* INSTRUCTIONS TO FOLLOW *
Using the entries that follow, write out the line containing "2013: 20150000000 -> 23940000000", the line containing "2017: none -> 16804000000", and every line between them, exactly and nothing else.

* MATERIAL FOR THIS TASK *
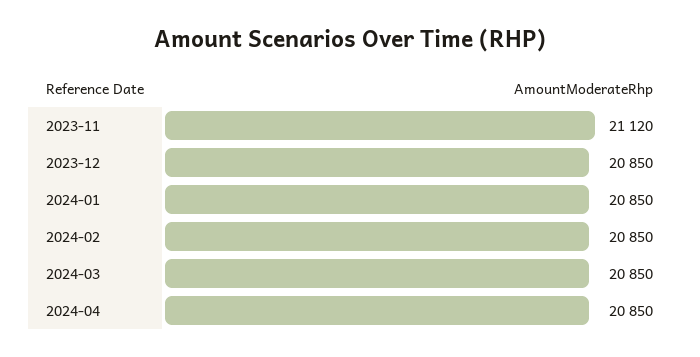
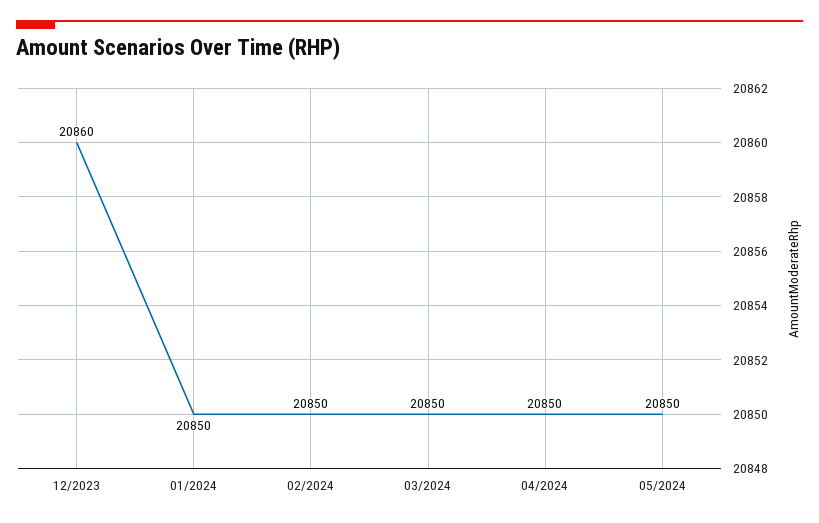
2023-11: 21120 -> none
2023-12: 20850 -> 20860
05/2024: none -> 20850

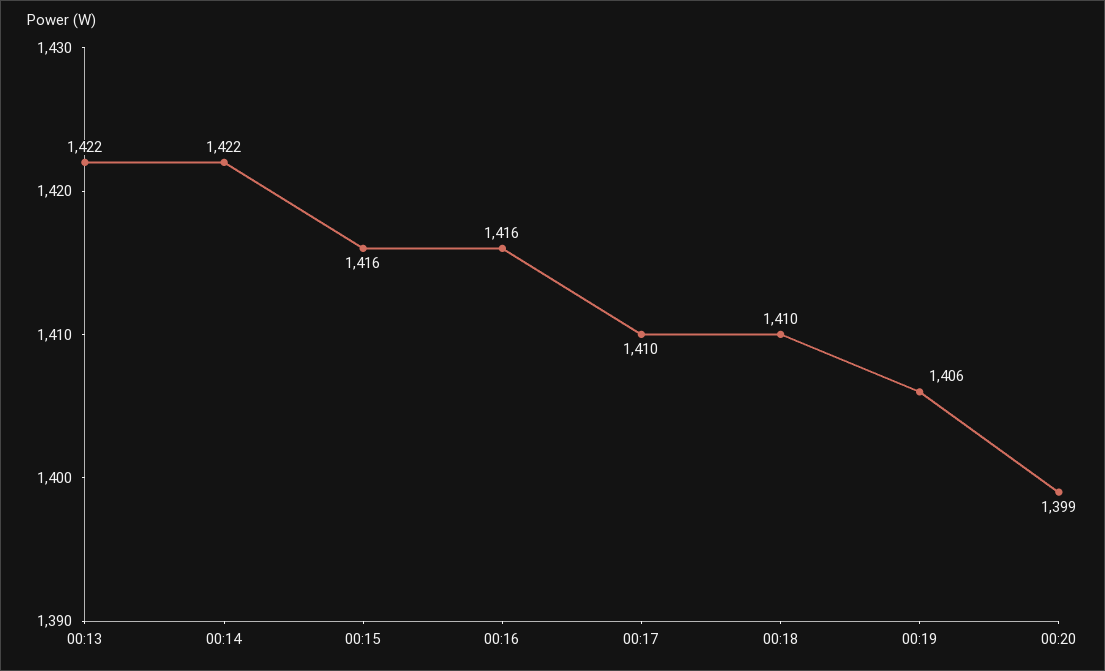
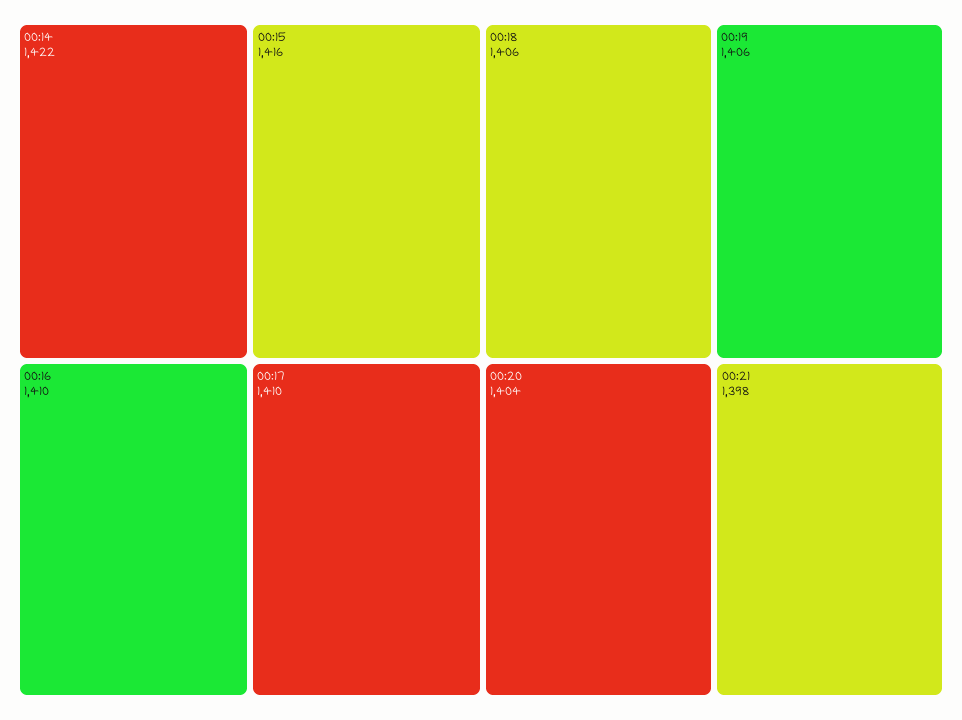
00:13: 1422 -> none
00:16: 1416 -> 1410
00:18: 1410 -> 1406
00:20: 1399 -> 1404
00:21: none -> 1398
--
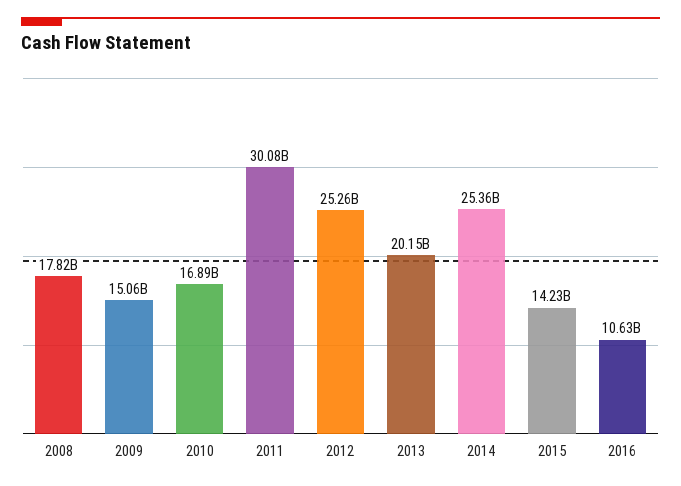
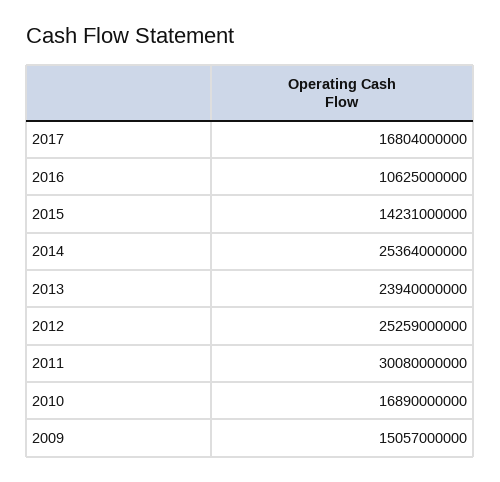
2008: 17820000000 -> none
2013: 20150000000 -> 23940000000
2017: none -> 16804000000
==
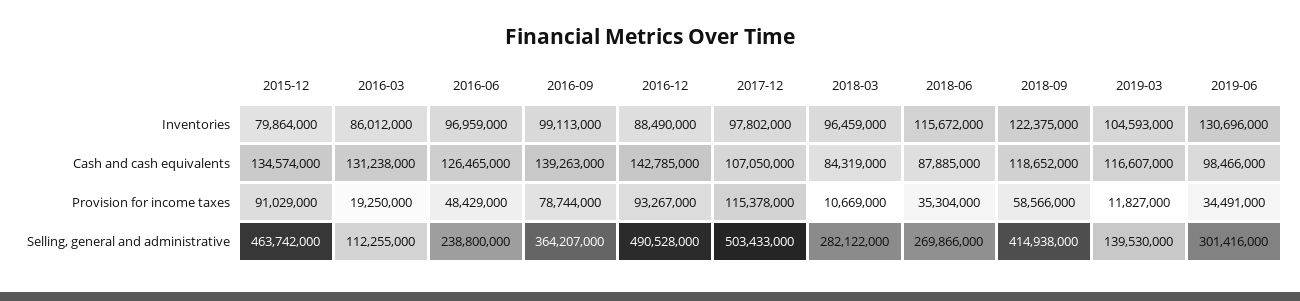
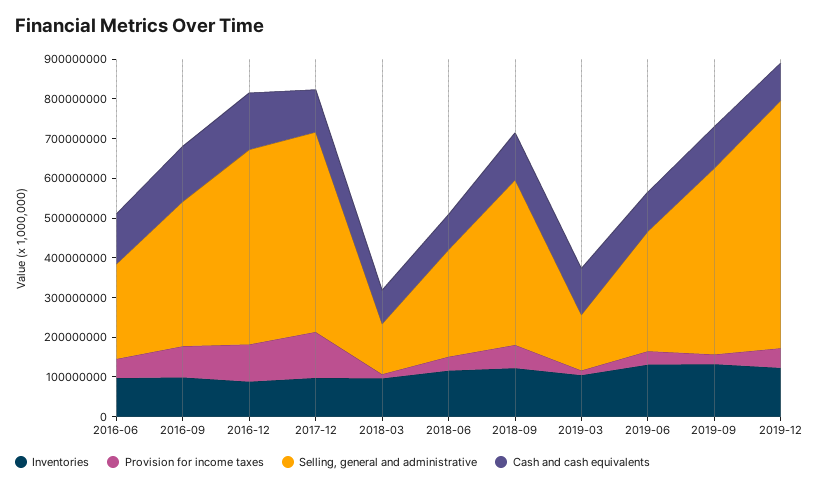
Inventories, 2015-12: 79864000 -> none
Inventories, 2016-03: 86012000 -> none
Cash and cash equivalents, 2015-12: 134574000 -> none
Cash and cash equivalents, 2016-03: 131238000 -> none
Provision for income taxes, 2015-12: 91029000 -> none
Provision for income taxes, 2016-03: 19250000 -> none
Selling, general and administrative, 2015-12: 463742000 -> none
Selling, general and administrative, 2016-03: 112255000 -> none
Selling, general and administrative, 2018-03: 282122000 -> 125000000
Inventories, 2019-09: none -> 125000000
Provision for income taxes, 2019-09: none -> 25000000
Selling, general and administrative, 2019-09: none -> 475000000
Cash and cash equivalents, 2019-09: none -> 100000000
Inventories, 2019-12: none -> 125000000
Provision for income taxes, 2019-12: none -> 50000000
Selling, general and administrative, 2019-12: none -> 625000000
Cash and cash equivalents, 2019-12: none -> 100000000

* ANSWER BOX *
2013: 20150000000 -> 23940000000
2017: none -> 16804000000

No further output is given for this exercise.